Today we will discuss the concept of long memory, why it may occur, and how to model it.
Nile River annual flows is the classical example.
Definition
We say that a time series \(x_t\) has long memory if: \[\begin{equation}\label{def:cov} \gamma_x(k) \approx C_x k^{2d-1}\quad \text{as}\quad k\to\infty, \end{equation}\] where \(\gamma_x(k)\) is the autocovariance function and \(C_x\in\mathbb{R}\).
Above, \(g(x)\approx h(x)\) as \(x\to x_0\) means that \(g(x)/h(x)\) converges to \(1\) as \(x\) tends to \(x_0\).
The Nile River annual flows.
Stock volatilities; for example the (Chicago board options exchange) Volatility Index, or VIX.
Temperature series.
Network traffic.
Reasons for long memory in time series include:
Definition
The series \(x_t\) is said to be integrated of order \(d\), denoted \(I(d)\), if \[ (1-L)^dx_t = \varepsilon_t,\] where \(L\) is the lag operator, and \(\varepsilon_t\) is a white noise process with variance \(\sigma^2\).

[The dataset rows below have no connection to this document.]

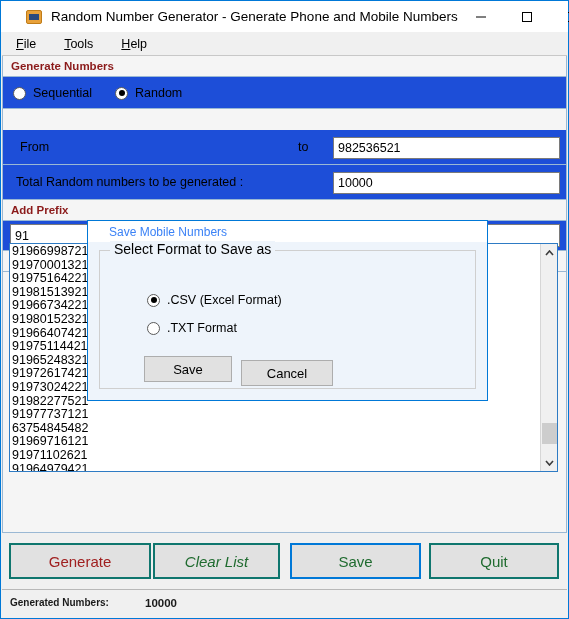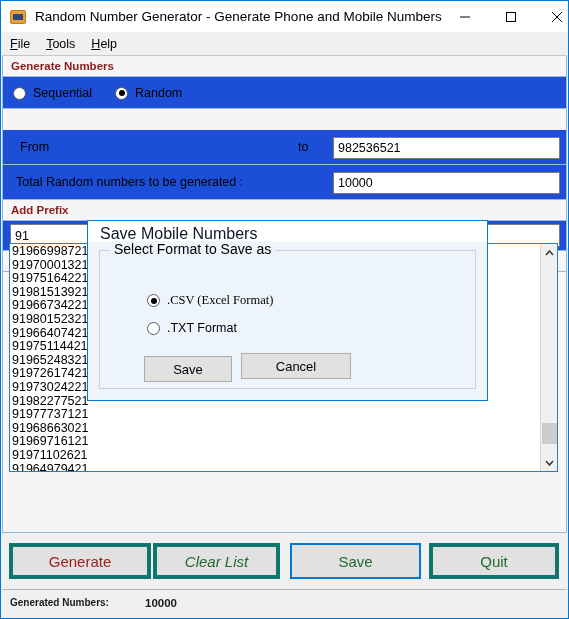--- a/index.html
+++ b/index.html
@@ -12,20 +12,21 @@
     position:relative;width:569px;height:619px;
     background:#f0f0f0;
     border:1px solid #0078d7;
     box-sizing:border-box;
   }
   
   .titlebar{
     position:absolute;left:0;top:0;width:567px;height:31px;
     background:#ffffff;display:flex;align-items:center;
     box-sizing:border-box;
+    padding-left:16px;
   }
   .app-icon{
     width:16px;height:14px;margin-left:9px;margin-right:9px;
     background:#e8a13a;border:1px solid #c07c18;border-radius:2px;
     position:relative;box-sizing:border-box;flex:0 0 auto;
   }
   .app-icon:before{
     content:"";position:absolute;left:2px;top:3px;right:2px;height:6px;
     background:#2b4a7d;
   }
@@ -35,21 +36,21 @@
   .wincontrols{display:flex;height:31px;flex:0 0 auto;}
   .wc{width:46px;height:31px;display:flex;align-items:center;justify-content:center;}
   .wc svg{display:block;}
   
   .menubar{
     position:absolute;left:1px;top:31px;width:565px;height:24px;
     background:#f0f0f0;border-bottom:1px solid #c8c8c8;
     display:flex;align-items:center;box-sizing:border-box;
   }
   .menu-item{
-    font-size:12.5px;color:#000;padding:3px 8px;cursor:default;
+    font-size:12.5px;color:#000;padding:3px 14px;cursor:default;
   }
   .menu-item u{text-decoration:underline;}
   
   .panel{
     position:absolute;left:1px;top:55px;width:565px;height:477px;
     background:#f5f5f5;border:1px solid #9ab8d4;border-top:none;
     box-sizing:border-box;
   }
   .sec-head{
     position:absolute;left:0;width:100%;height:21px;
@@ -102,21 +103,21 @@
   .sb-dn{bottom:0;}
   .sb-thumb{
     position:absolute;left:1px;width:15px;background:#cdcdcd;
     top:179px;height:21px;
   }
   
   .btnrow{position:absolute;left:1px;top:532px;width:565px;height:56px;
           background:#f0f0f0;box-sizing:border-box;}
   .btn{
     position:absolute;top:10px;height:36px;
-    background:#e1e1e1;border:4px solid #0f766e;box-sizing:border-box;
+    background:#e1e1e1;border:2px solid #0f766e;box-sizing:border-box;
     display:flex;align-items:center;justify-content:center;
     font-size:15px;
   }
   .btn.focus{border:2px solid #0078d7;}
   
   .statusbar{
     position:absolute;left:1px;top:588px;width:565px;height:29px;
     background:#f0f0f0;border-top:1px solid #b8b8b8;box-sizing:border-box;
   }
   .statusbar .s-lbl{position:absolute;left:8px;top:7px;font-size:10px;
@@ -126,21 +127,21 @@
   
   .dialog{
     position:absolute;left:86px;top:219px;width:401px;height:181px;
     background:#eef4fb;border:1px solid #0078d7;box-sizing:border-box;
     z-index:50;
   }
   .dlg-title{
     position:absolute;left:0;top:0;width:399px;height:21px;
     background:#ffffff;box-sizing:border-box;
   }
-  .dlg-title span{position:absolute;left:12px;top:4px;font-size:16px;color:#0f172a;}
+  .dlg-title span{position:absolute;left:21px;top:4px;font-size:12px;color:#3b82f6;}
   .groupbox{
     position:absolute;left:11px;top:29px;width:377px;height:139px;
     border:1px solid #cfcfcf;box-sizing:border-box;
   }
   .group-legend{
     position:absolute;left:10px;top:-10px;background:#eef4fb;
     padding:0 4px;font-size:14px;color:#000;white-space:nowrap;
   }
   .dlg-radio{position:absolute;display:flex;align-items:center;}
   .dlg-radio .radio-lbl{font-size:12.5px;}
@@ -235,21 +236,21 @@
         <div>91981513921</div>
         <div>91966734221</div>
         <div>91980152321</div>
         <div>91966407421</div>
         <div>91975114421</div>
         <div>91965248321</div>
         <div>91972617421</div>
         <div>91973024221</div>
         <div>91982277521</div>
         <div>91977737121</div>
-        <div>91968663021</div>
+        <div>63754845482</div>
         <div>91969716121</div>
         <div>91971102621</div>
         <div>91964979421</div>
       </div>
     <div class="sbar">
       <div class="sb-arrow sb-up">
         <svg width="9" height="6" viewBox="0 0 9 6">
             <polyline points="1,5 4.5,1 8,5" fill="none" stroke="#3c3c3c" stroke-width="1.6"></polyline>
           </svg>
       </div>
@@ -274,27 +275,27 @@
     <span class="s-val">10000</span>
   </div>
 
   <div class="dialog">
     <div class="dlg-title">
       <span>Save Mobile Numbers</span>
     </div>
     <div class="groupbox">
       <span class="group-legend">Select Format to Save as</span>
 
-      <div class="dlg-radio" style="left:47px;top:42px;font-family:Liberation Serif, serif;">
+      <div class="dlg-radio" style="left:47px;top:42px;">
         <span class="radio on"></span>
         <span class="radio-lbl">.CSV (Excel Format)</span>
       </div>
       <div class="dlg-radio" style="left:47px;top:70px;">
         <span class="radio"></span>
         <span class="radio-lbl">.TXT Format</span>
       </div>
 
       <div class="dlg-btn" style="left:44px;top:105px;width:88px;">Save</div>
-      <div class="dlg-btn" style="left:141px;top:102px;width:110px;">Cancel</div>
+      <div class="dlg-btn" style="left:141px;top:109px;width:92px;">Cancel</div>
     </div>
   </div>
 
 </div>
 
 </body></html>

\((1-L)^d\) is called the fractional difference operator.
The white noise property of \(\varepsilon_t\) can be relaxed to allow for more general structures.
\[(1-L)^d = \sum_{k=0}^{\infty} \begin{pmatrix} d \\ k \end{pmatrix} (-L)^k,\]
where \(\begin{pmatrix} d \\ k \end{pmatrix}\) are the (generalized) binomial coefficients.
\[x_t = \sum_{k=0}^{\infty} \pi_k \varepsilon_{t-k},\]
where \(\pi_k=\frac{(-1)^k\Gamma(1-d)}{\Gamma(k+1)\Gamma(1-k-d)}\), and \(\Gamma()\) is the gamma function.
In turn, the autocorrelation function is given by \[\begin{align} \rho(k) &= \frac{(-1)^k\Gamma^2(1-d)}{\Gamma(1+k-d)\Gamma(1-k-d)}\\ &=\frac{\Gamma(1-d)\Gamma(k+d)}{\Gamma(d)\Gamma(1+k-d)}. \end{align}\]
Asymptotically, Stirling’s approximation is used to show that \(\gamma(k)\approx k^{2d-1}\) and \(\rho(k)\approx k^{2d-1}\) as \(k\to\infty\).
autocorrelation_plot(NileData().NileMin, 50)
plot!(1:51, [0.4^i for i in 0:50],linewidth=3,linestyle=:dash)
plot!(1:51, [0.8^i for i in 0:50],linewidth=3,linestyle=:dot)
plot!(1:51, [0.9^i for i in 0:50],linewidth=3,linestyle=:dashdot)
plot!(1:51, fi_cor_vals( 51, 0.34 ), linewidth = 3, line = :solid)
title!("I(d) [fractional differencing] with d=0.34")
There are several methods to estimate the fractional differencing parameter \(d\).
The most common are the semi-parametric methods, such as the log-periodogram estimator, and the parametric methods, such as the maximum likelihood estimator.
Heuristic methods, such as the log-variance plot, are also used.
\[\text{Var}(\bar{x}_n) = \frac{\gamma(0)}{n} + 2\sum_{k=1}^{n-1}\left(1-\frac{k}{n}\right)\gamma(k).\]
If the second term collapses asympotically, as with exponential decay, then the variance of the sample mean goes to zero.
On the contrary, the variance of the sample may diverge or converge depending on the rate of decay of the autocovariance function; that is, depending on \(d\).
For long memory series, the following relationship holds: \[Var\left(\bar{x}\right) \approx C_v n^{2d-1}.\]
This suggest a way to determine if the series has long memory by plotting the log-variance of the sample mean against the log of the sample size.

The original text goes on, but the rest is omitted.